*Your task*:
Lines of the records that hold the word "weight" are to be counted; give the number and nothing more.

*** Block opens ***

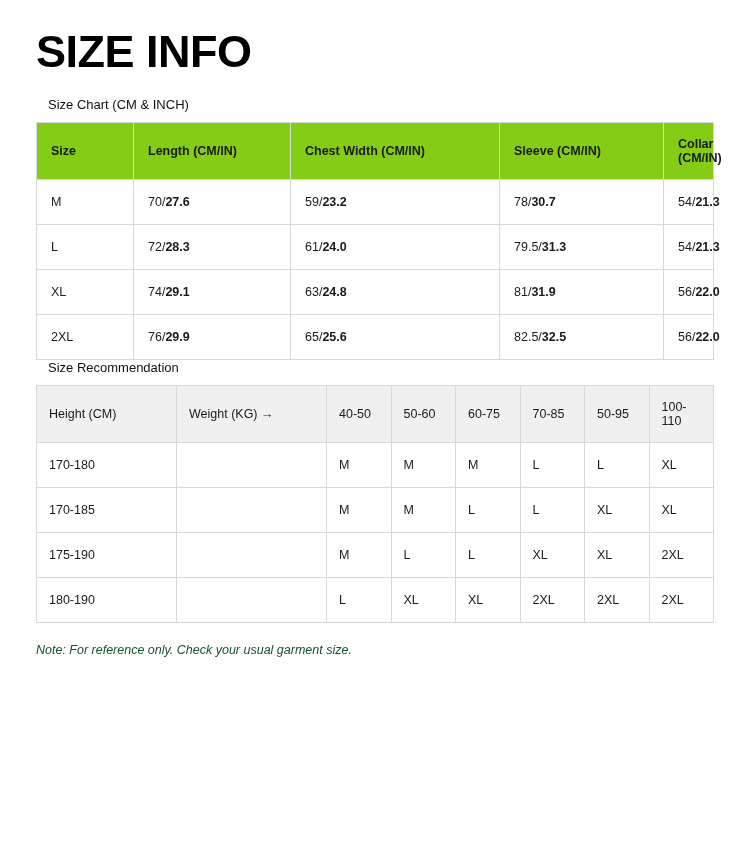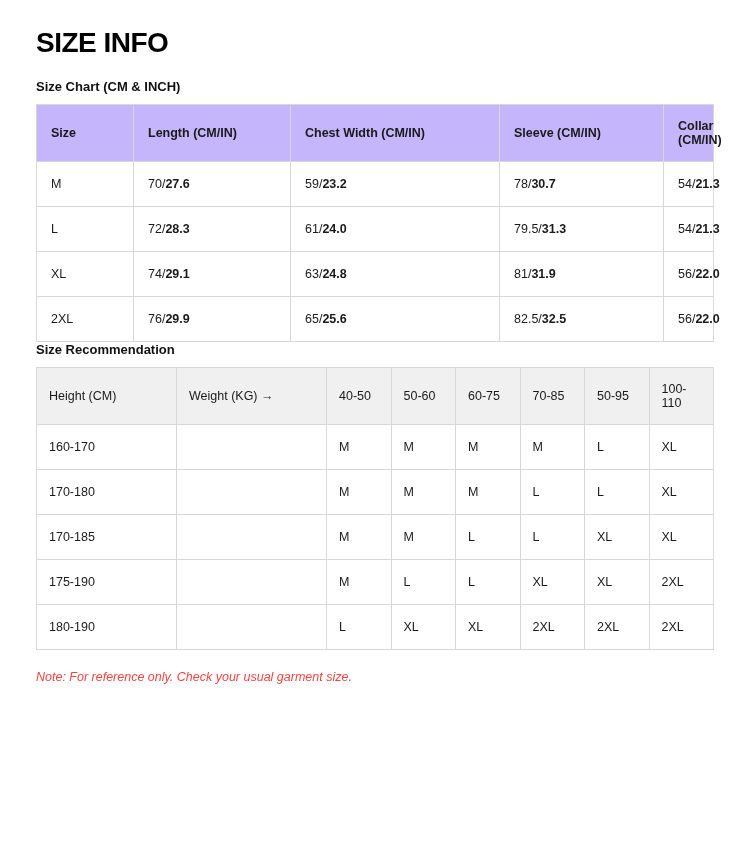--- a/index.html
+++ b/index.html
@@ -20,7 +20,7 @@
     width: 750px;
   }
   .main-title {
-    font-size: 28px;
+    font-size: 45px;
     font-weight: bold;
     letter-spacing: -0.5px;
     margin: 0 0 22px 0;

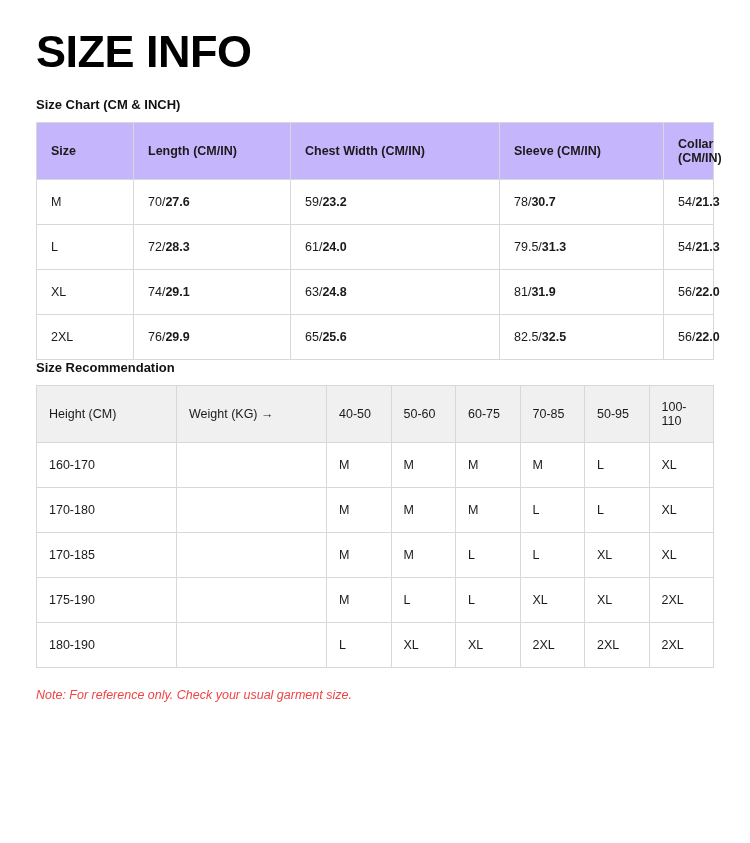--- a/index.html
+++ b/index.html
@@ -29,8 +29,8 @@
   }
   .section-label {
     font-size: 13px;
-    font-weight: bold;
-    margin: 0 0 10px 0;
+    font-weight: normal;
+    margin: 0 0 10px 12px;
     color: #111111;
   }
   table {

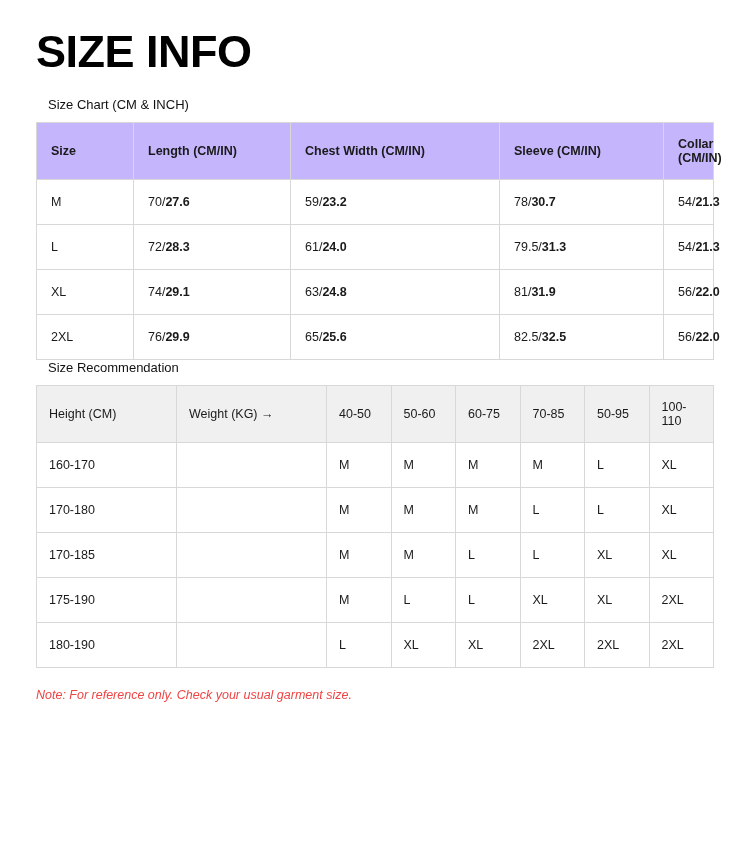--- a/index.html
+++ b/index.html
@@ -47,7 +47,7 @@
   }
   
   .size-chart th {
-    background: #c4b5fd;
+    background: #84cc16;
     font-weight: bold;
     padding: 14px 14px;
     font-size: 12.5px;

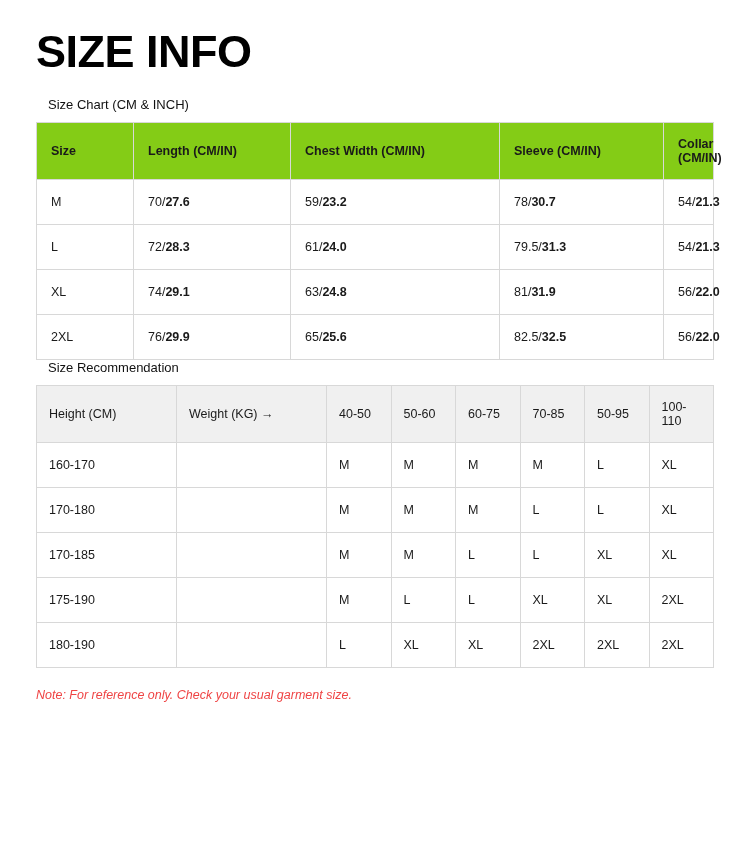--- a/index.html
+++ b/index.html
@@ -155,16 +155,6 @@
     </thead>
     <tbody>
       <tr>
-        <td>160-170</td>
-        <td></td>
-        <td>M</td>
-        <td>M</td>
-        <td>M</td>
-        <td>M</td>
-        <td>L</td>
-        <td>XL</td>
-      </tr>
-      <tr>
         <td>170-180</td>
         <td></td>
         <td>M</td>

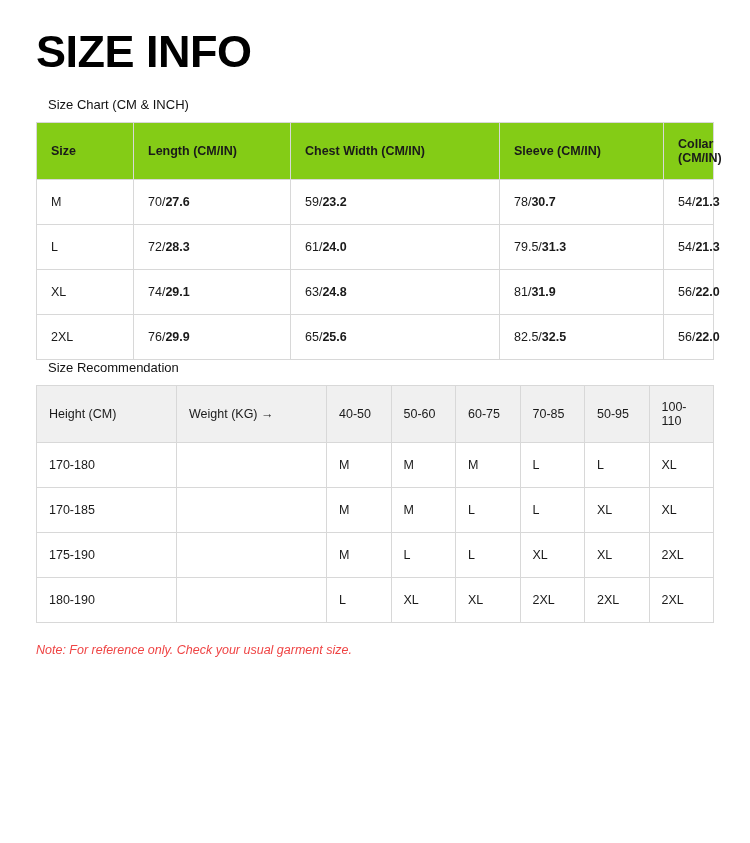--- a/index.html
+++ b/index.html
@@ -70,7 +70,7 @@
     font-size: 12.5px;
     font-style: italic;
     margin: 20px 0 0 0;
-    color: #ef4444;
+    color: #14532d;
   }
   
   .size-rec th {

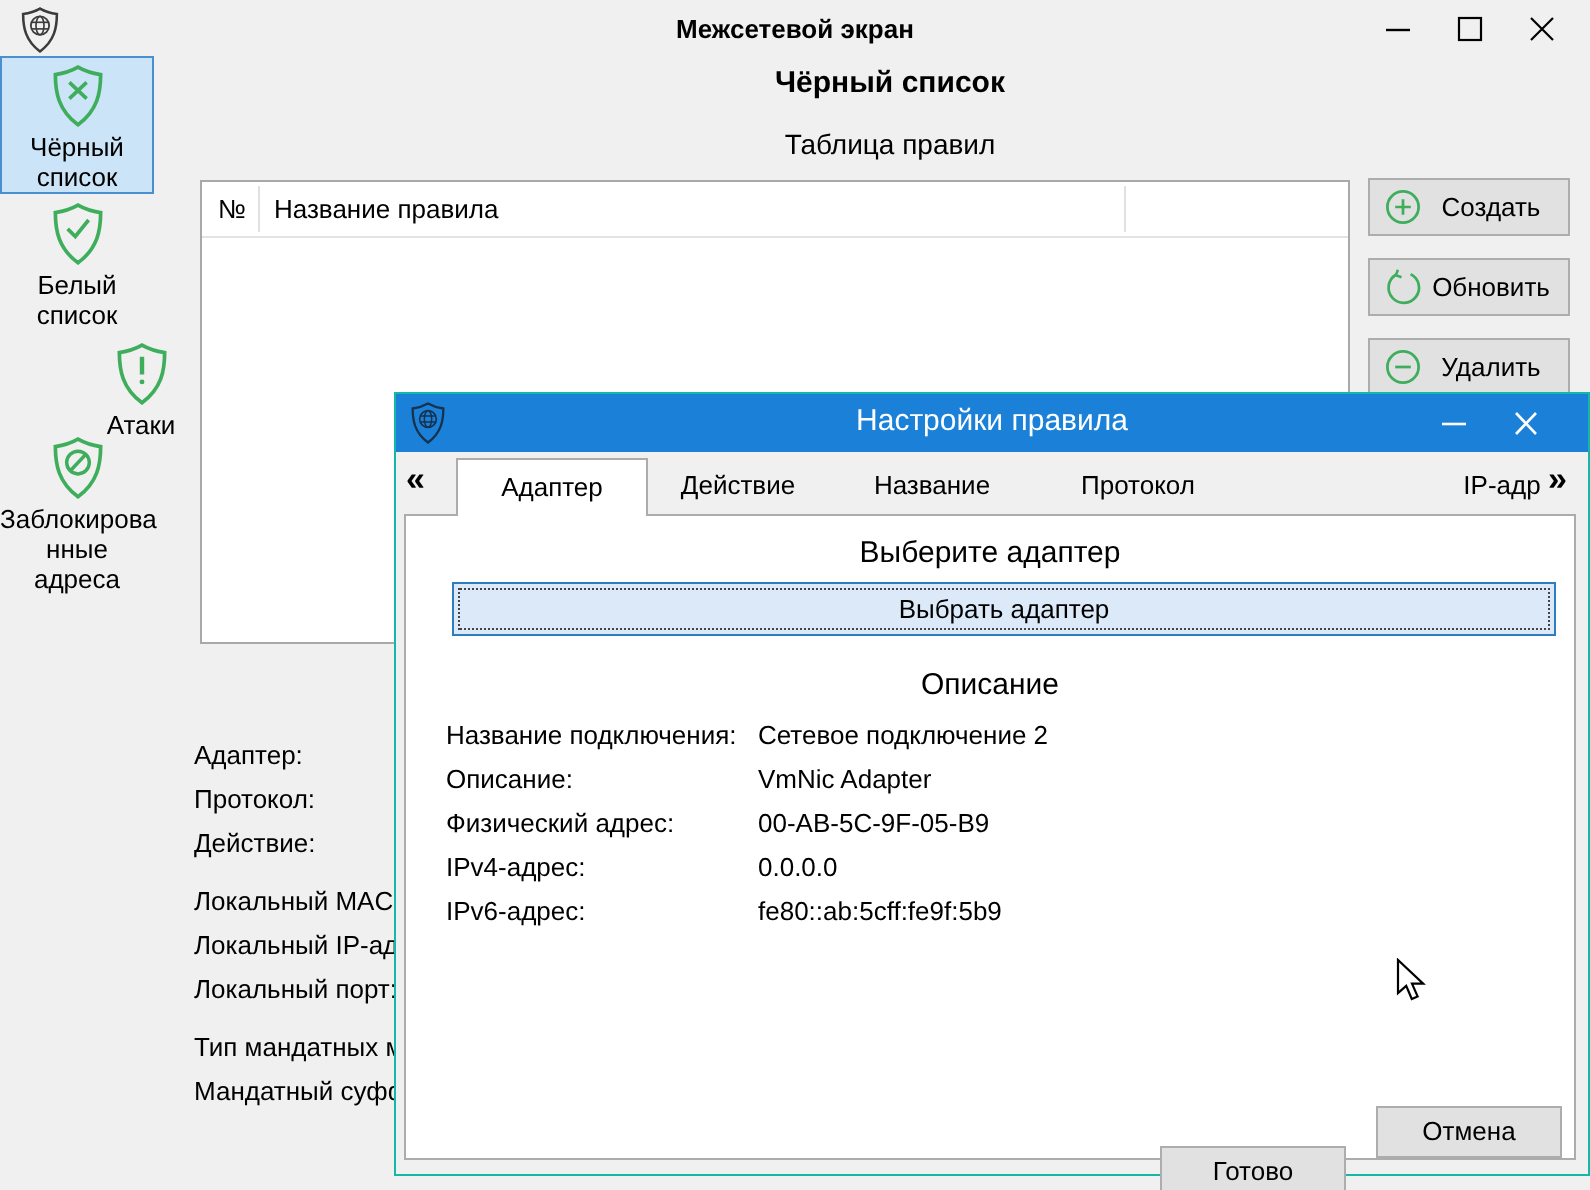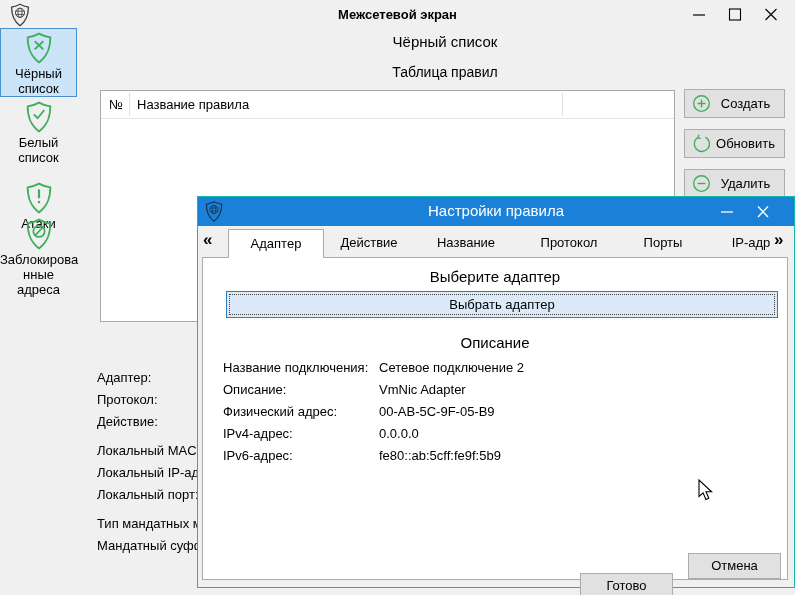--- a/index.html
+++ b/index.html
@@ -25,7 +25,7 @@
   .side-item.selected { background:#cce4f7; border:1px solid #4a90d0; }
 
   
-  #main-heading   { position:absolute; left:95px; right:0; top:33px; text-align:center; font-weight:normal; font-size:15px; }
+  #main-heading   { position:absolute; left:95px; right:0; top:33px; text-align:center; font-weight:bold; font-size:15px; }
   #main-subheading{ position:absolute; left:95px; right:0; top:64px; text-align:center; font-size:14px; }
 
   #rules-table { position:absolute; left:100px; top:90px; width:575px; height:232px; background:#fff; border:1px solid #a9a9a9; }

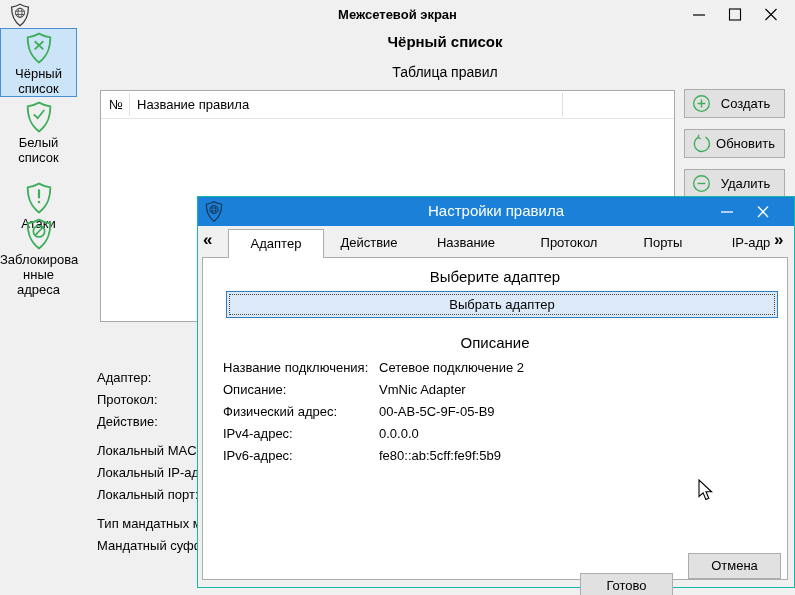--- a/index.html
+++ b/index.html
@@ -134,7 +134,7 @@
     <div class="side-label">список</div>
   </div>
 
-  <div class="side-item" style="top:179px;height:52px;">
+  <div class="side-item" style="top:168px;height:52px;margin-left:32px;">
     <span>
       <svg width="30" height="32" viewBox="0 0 24 26">
         <path d="M12 1.3 C9.2 2.9 5.6 3.9 2.8 4.3 C2.8 11.5 4 18.8 12 24.7 C20 18.8 21.2 11.5 21.2 4.3 C18.4 3.9 14.8 2.9 12 1.3 Z" fill="none" stroke="#3fae5c" stroke-width="1.5"></path>

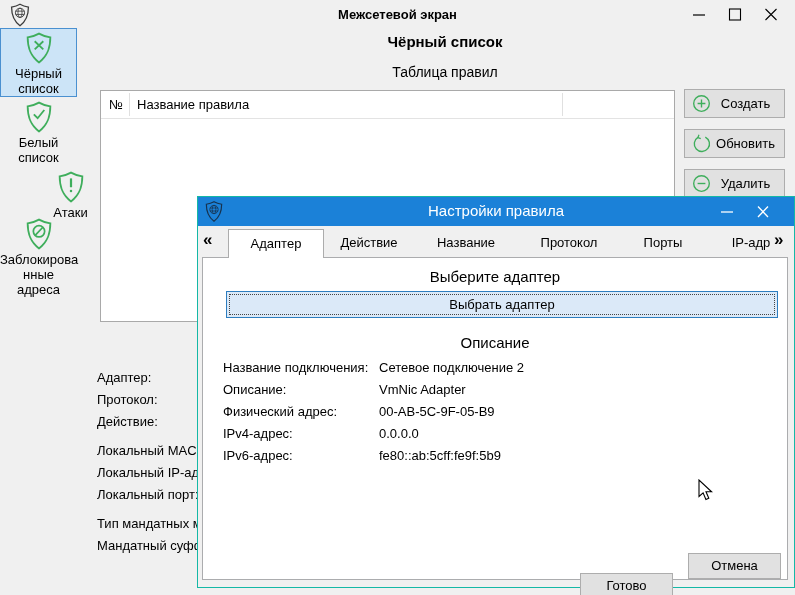--- a/index.html
+++ b/index.html
@@ -230,7 +230,6 @@
       <span class="tab" id="tab-1">Действие</span>
       <span class="tab" id="tab-2">Название</span>
       <span class="tab" id="tab-3">Протокол</span>
-      <span class="tab" id="tab-4">Порты</span>
       <span class="tab" id="tab-5">IP-адр</span>
       <span class="tab-scroll" id="tab-right">»</span>
     </div>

*** Block closes ***

*Task solution*:
6